Let $\struct {\Omega, \Sigma, \Pr}$ be a probability space.

Let $X$ be a real-valued random variable on $\struct {\Omega, \Sigma, \Pr}$.

Then:

$\ds \map \Pr {\size X \ge t} \le \frac {\expect {\size X} } t$

for each real $t > 0$.

## Proof

Let $t > 0$ and define:

$B = \set {x \in A: \size {\map f x} \ge t}$

Let $\chi_B$ denote the indicator function of $B$ on $A$.

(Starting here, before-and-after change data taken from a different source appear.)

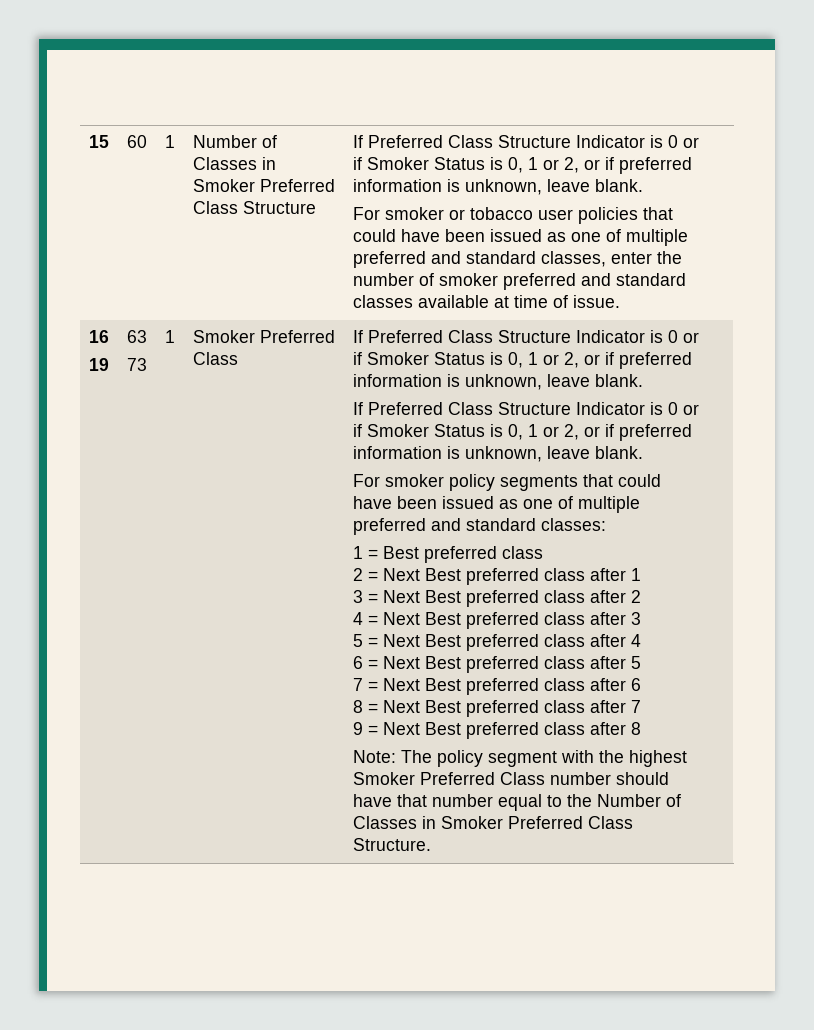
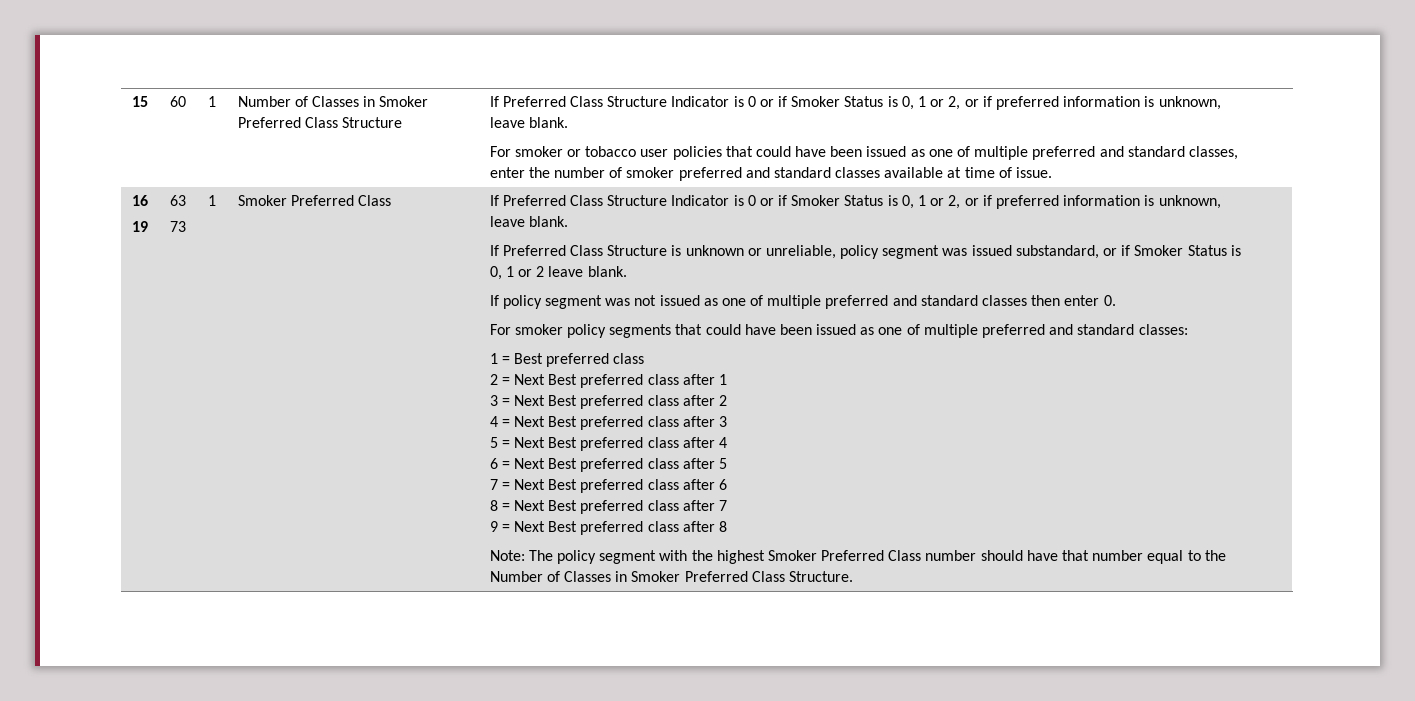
  Smoker Preferred Class | If Preferred Class Structure Indicator is 0 or if Smoker Status is 0, 1 or 2, or if preferred information is unknown, leave blank.
- If Preferred Class Structure Indicator is 0 or if Smoker Status is 0, 1 or 2, or if preferred information is unknown, leave blank.
+ If Preferred Class Structure is unknown or unreliable, policy segment was issued substandard, or if Smoker Status is 0, 1 or 2 leave blank.
+ If policy segment was not issued as one of multiple preferred and standard classes then enter 0.

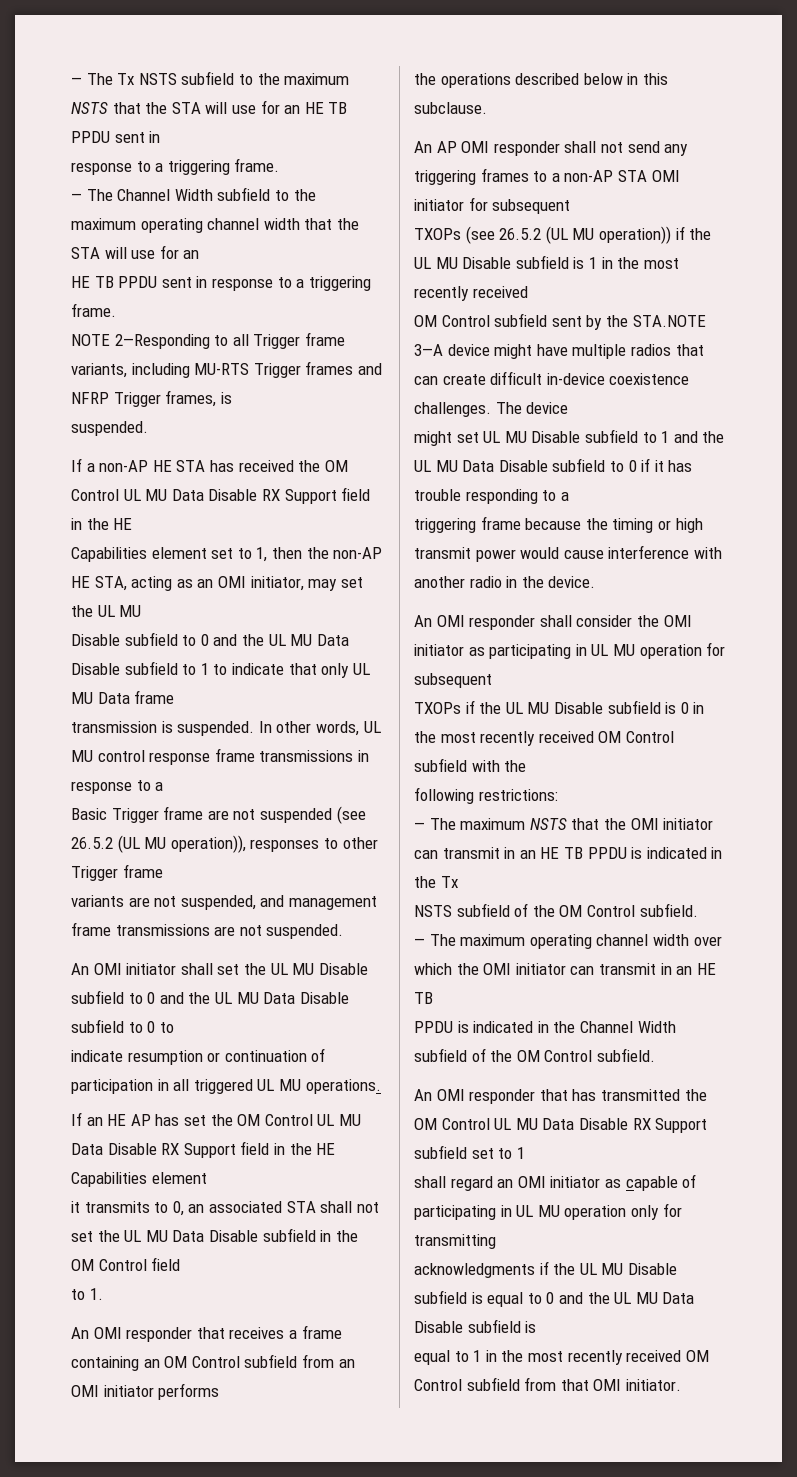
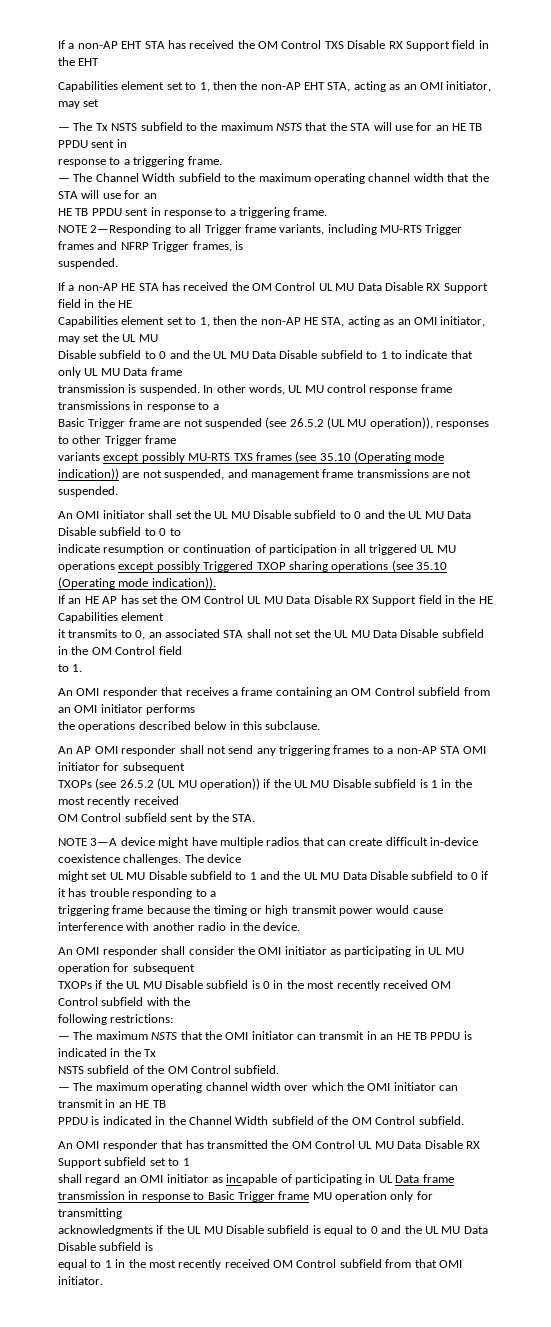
+ If a non-AP EHT STA has received the OM Control TXS Disable RX Support field in the EHT
+ Capabilities element set to 1, then the non-AP EHT STA, acting as an OMI initiator, may set
- variants are not suspended, and management frame transmissions are not suspended.
+ variants except possibly MU-RTS TXS frames (see 35.10 (Operating mode indication)) are not suspended, and management frame transmissions are not suspended.
- indicate resumption or continuation of participation in all triggered UL MU operations.
+ indicate resumption or continuation of participation in all triggered UL MU operations except possibly Triggered TXOP sharing operations (see 35.10 (Operating mode indication)).
- OM Control subfield sent by the STA.NOTE 3—A device might have multiple radios that can create difficult in-device coexistence challenges.
+ OM Control subfield sent by the STA.
+ NOTE 3—A device might have multiple radios that can create difficult in-device coexistence challenges.
- shall regard an OMI initiator as capable of participating in UL MU operation only for transmitting
+ shall regard an OMI initiator as incapable of participating in UL Data frame transmission in response to Basic Trigger frame MU operation only for transmitting

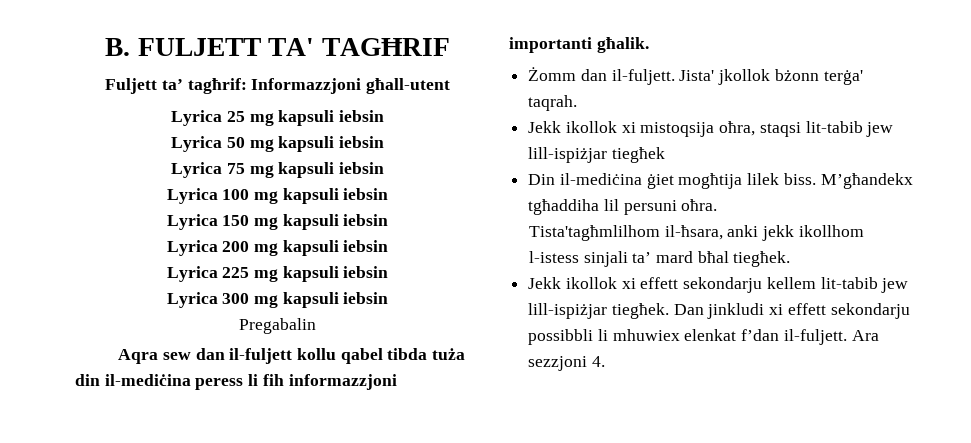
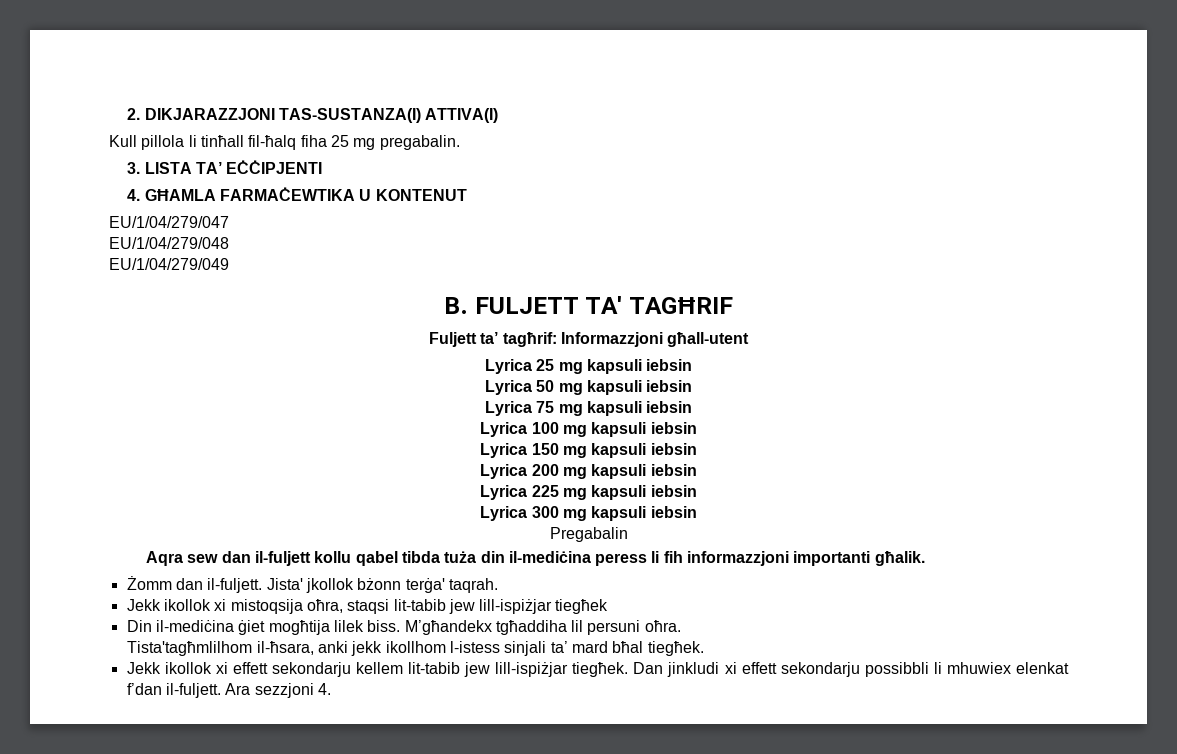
+ 2. DIKJARAZZJONI TAS-SUSTANZA(I) ATTIVA(I)
+ Kull pillola li tinħall fil-ħalq fiha 25 mg pregabalin.
+ 3. LISTA TA’ EĊĊIPJENTI
+ 4. GĦAMLA FARMAĊEWTIKA U KONTENUT
+ EU/1/04/279/047
+ EU/1/04/279/048
+ EU/1/04/279/049

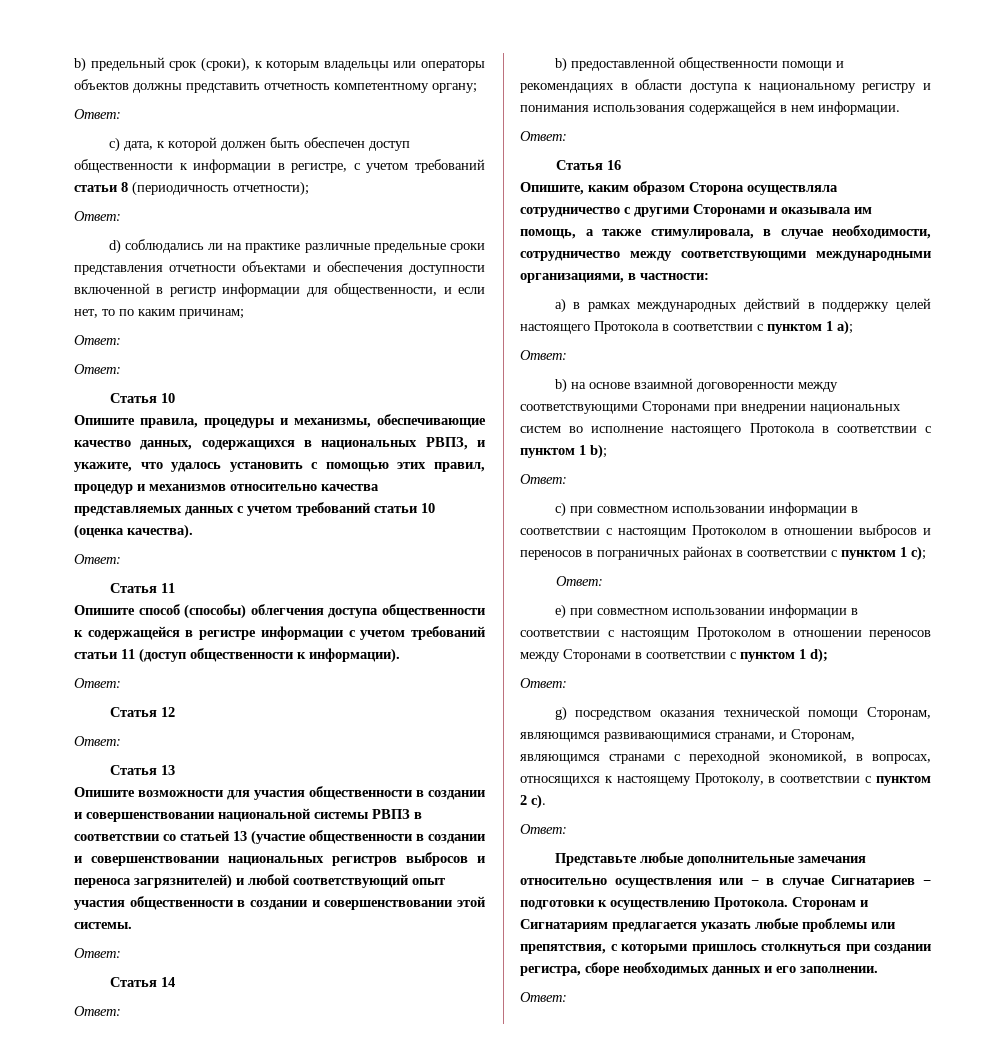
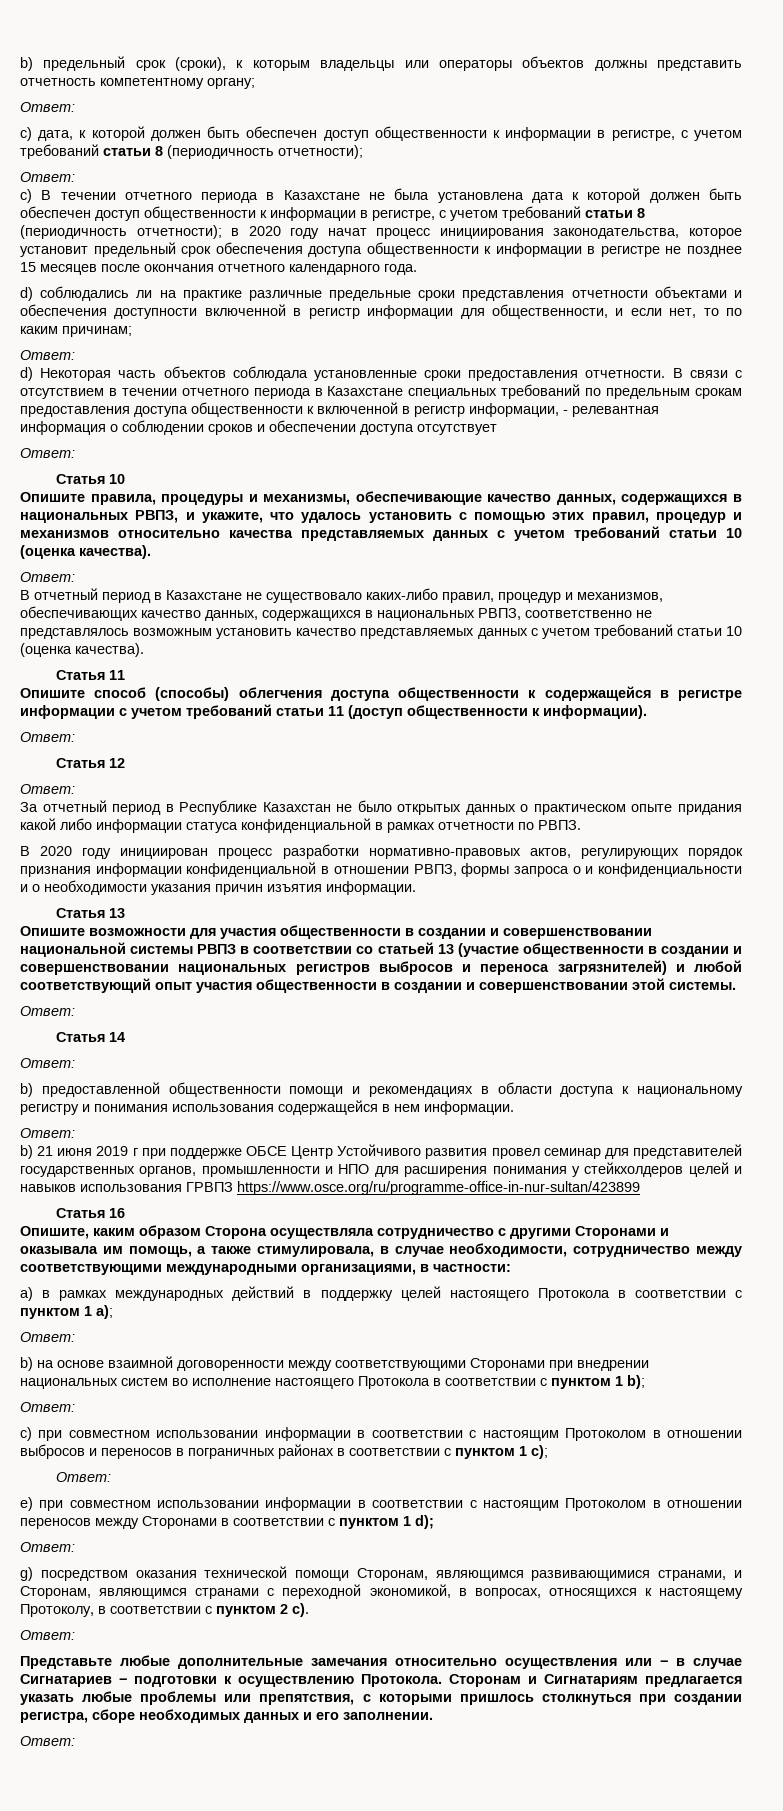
+ c) В течении отчетного периода в Казахстане не была установлена дата к которой должен быть обеспечен доступ общественности к информации в регистре, с учетом требований статьи 8 (периодичность отчетности); в 2020 году начат процесс инициирования законодательства, которое установит предельный срок обеспечения доступа общественности к информации в регистре не позднее 15 месяцев после окончания отчетного календарного года.
+ d) Некоторая часть объектов соблюдала установленные сроки предоставления отчетности. В связи с отсутствием в течении отчетного периода в Казахстане специальных требований по предельным срокам предоставления доступа общественности к включенной в регистр информации, - релевантная информация о соблюдении сроков и обеспечении доступа отсутствует
+ В отчетный период в Казахстане не существовало каких-либо правил, процедур и механизмов, обеспечивающих качество данных, содержащихся в национальных РВПЗ, соответственно не представлялось возможным установить качество представляемых данных с учетом требований статьи 10 (оценка качества).
+ За отчетный период в Республике Казахстан не было открытых данных о практическом опыте придания какой либо информации статуса конфиденциальной в рамках отчетности по РВПЗ.
+ В 2020 году инициирован процесс разработки нормативно-правовых актов, регулирующих порядок признания информации конфиденциальной в отношении РВПЗ, формы запроса о и конфиденциальности и о необходимости указания причин изъятия информации.
+ b) 21 июня 2019 г при поддержке ОБСЕ Центр Устойчивого развития провел семинар для представителей государственных органов, промышленности и НПО для расширения понимания у стейкхолдеров целей и навыков использования ГРВПЗ https://www.osce.org/ru/programme-office-in-nur-sultan/423899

For any $x \in A$, either $x \in B$ or $x \notin B$.

In the first case:

$t \map {\chi_B} x = t \cdot 1 = t \le \size {\map f x}$

In the second case:

$t \map {\chi_B} x = t \cdot 0 = 0 \le \size {\map f x}$

Hence:

$\forall x \in A: t \map {\chi_B} x \le \size {\map f x}$
$\ds \int_A t \chi_B \rd \mu \le \int_A \size f \rd \mu$
$\ds \int_A t \chi_B \rd \mu = t \int_A \chi_B \rd \mu = t \map \mu B$

Dividing through by $t > 0$:

$\ds \map \mu B \le \frac 1 t \int_A \size f \rd \mu$

$\blacksquare$

## Source of Name

This entry was named for Andrey Andreyevich Markov.